Un cantiere fermo da tempo in via delle Terme a Città di Castello sta creando notevoli disagi alla circolazione e preoccupazioni per la sicurezza. Un consigliere comunale ha presentato un'interrogazione per chiedere chiarimenti e soluzioni urgenti.
Cantiere fermo crea problemi di viabilità
Un'area di cantiere in via delle Terme, a Città di Castello, è ferma da un periodo considerevole. Questo blocco sta rendendo difficile il transito tra viale Aldo Bologni e il quartiere San Pio X. Le transenne arancioni, ormai sbiadite, e le attrezzature abbandonate vicino al parapetto sono diventate un simbolo di incompiutezza. Questa situazione preoccupa sia i residenti che gli automobilisti che frequentano la zona.
L'area si trova in un punto strategico per collegare il centro cittadino con uno dei quartieri più popolosi. Il degrado e l'incuria del sito hanno attirato l'attenzione. La questione è ora al centro di un'interrogazione presentata in consiglio comunale. Il consigliere Massimo Minciotti, esponente del Pd, ha sollevato il problema chiedendo interventi.

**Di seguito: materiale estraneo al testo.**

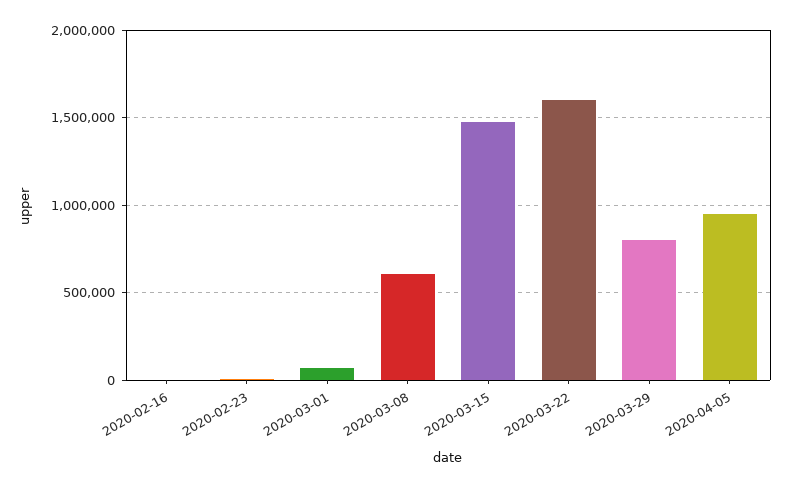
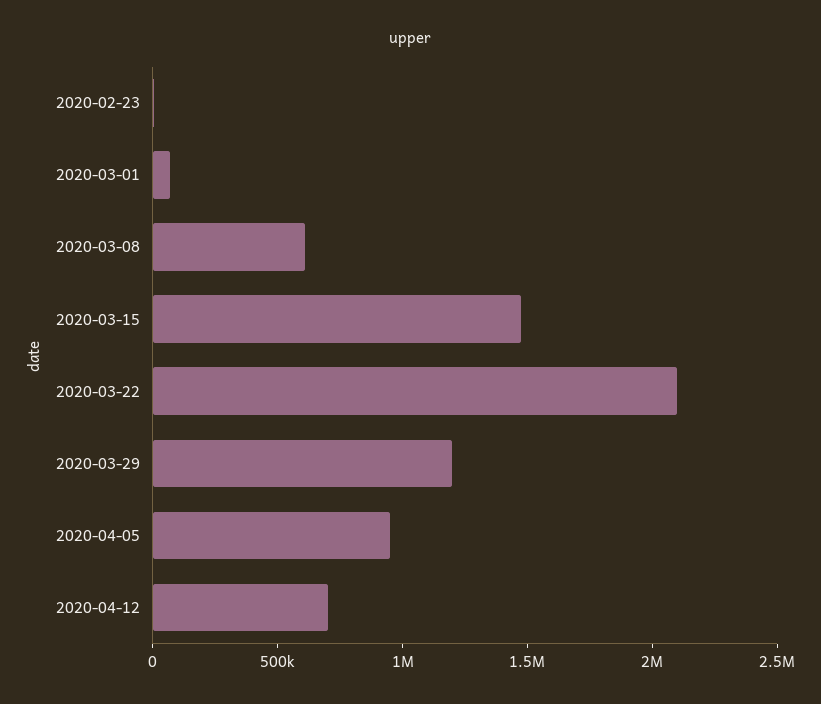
2020-02-16: 0 -> none
2020-03-22: 1600000 -> 2100000
2020-03-29: 800000 -> 1200000
2020-04-12: none -> 700000

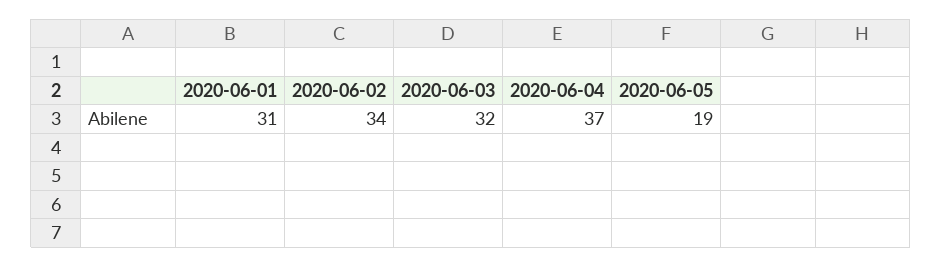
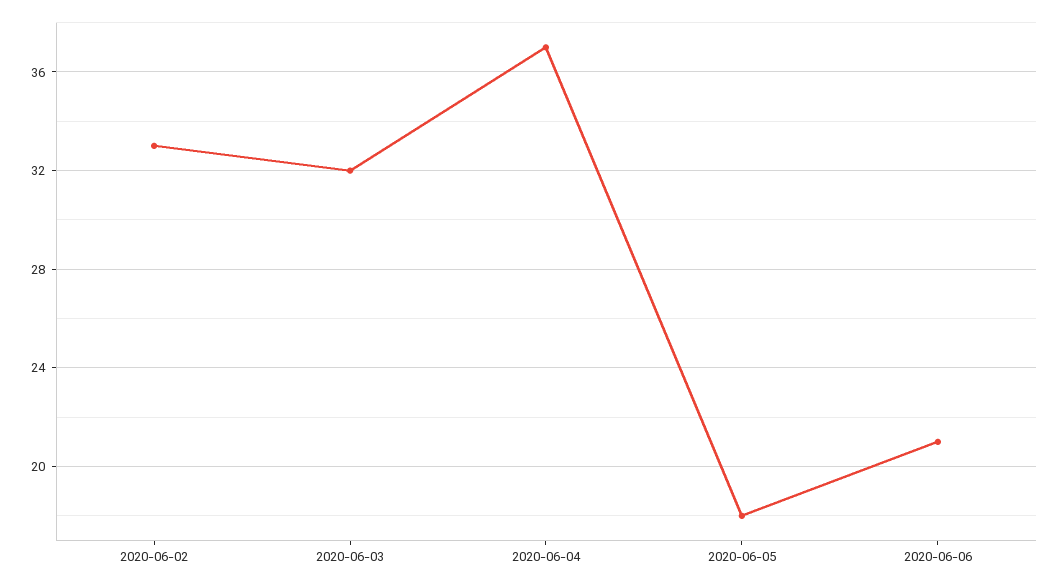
2020-06-01: 31 -> none
2020-06-02: 34 -> 33
2020-06-05: 19 -> 18
2020-06-06: none -> 21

Degrado e rischi per la sicurezza
Il sito operativo appare in uno stato di completo abbandono. Le recinzioni originali sono insufficienti. In molti punti sono state sostituite da semplici reti di plastica. Queste sono facilmente scavalcabili e deteriorate dal tempo. Oltre all'impatto visivo negativo, la sicurezza è una preoccupazione primaria. Le attrezzature lasciate lungo il ponte stradale potrebbero essere usate impropriamente. La scarsa protezione dell'area aumenta il rischio di intrusioni.
Questi elementi contribuiscono a creare un senso di insicurezza. La presenza di materiali in disuso e la mancanza di sorveglianza adeguata destano allarme. I cittadini chiedono un intervento per ripristinare la normalità.
Impatto sul traffico cittadino
Il blocco parziale di via delle Terme ha conseguenze serie sul traffico locale. L'occupazione di una corsia impedisce il normale flusso dei veicoli. Questi sono diretti verso i quartieri Montedoro e San Pio X. Chi percorre viale Aldo Bologni deve affrontare alternative complicate.
Le opzioni sono limitate. Si può imboccare la stretta via Perugini, solitamente riservata ai residenti. Oppure si deve proseguire fino a via Togliatti, allungando significativamente il percorso. Questo genera un aumento del traffico sulle strade secondarie. Di conseguenza, aumentano la pericolosità e i tempi di percorrenza per tutti.
Interrogazione e richieste del consigliere Minciotti
Il consigliere Massimo Minciotti ha dichiarato: «Ho ricevuto diverse segnalazioni e constatato personalmente la criticità della zona». Ha quindi presentato un'interrogazione per chiedere all'amministrazione comunale di fare chiarezza. Le domande riguardano diversi aspetti della vicenda.
Innanzitutto, si chiede se esista una data certa per la conclusione dei lavori. Viene anche richiesta la data prevista per lo smantellamento delle strutture presenti. Si solleva poi la questione burocratica del pagamento della tassa di occupazione del suolo pubblico. Questo avviene per un periodo prolungato e senza apparente giustificazione.
L'interrogazione mira anche a ottenere una soluzione immediata. Se il cantiere non può ripartire a breve, Minciotti chiede la rimozione delle strutture inutilizzate. L'obiettivo è ripristinare, almeno temporaneamente, la piena viabilità della strada. Infine, il documento sollecita una riflessione più ampia sulla mobilità dell'area. Viene citato come esempio il progetto «Sentiero Gabriotti». Questo mira a migliorare i collegamenti verso le Terme di Fontecchio.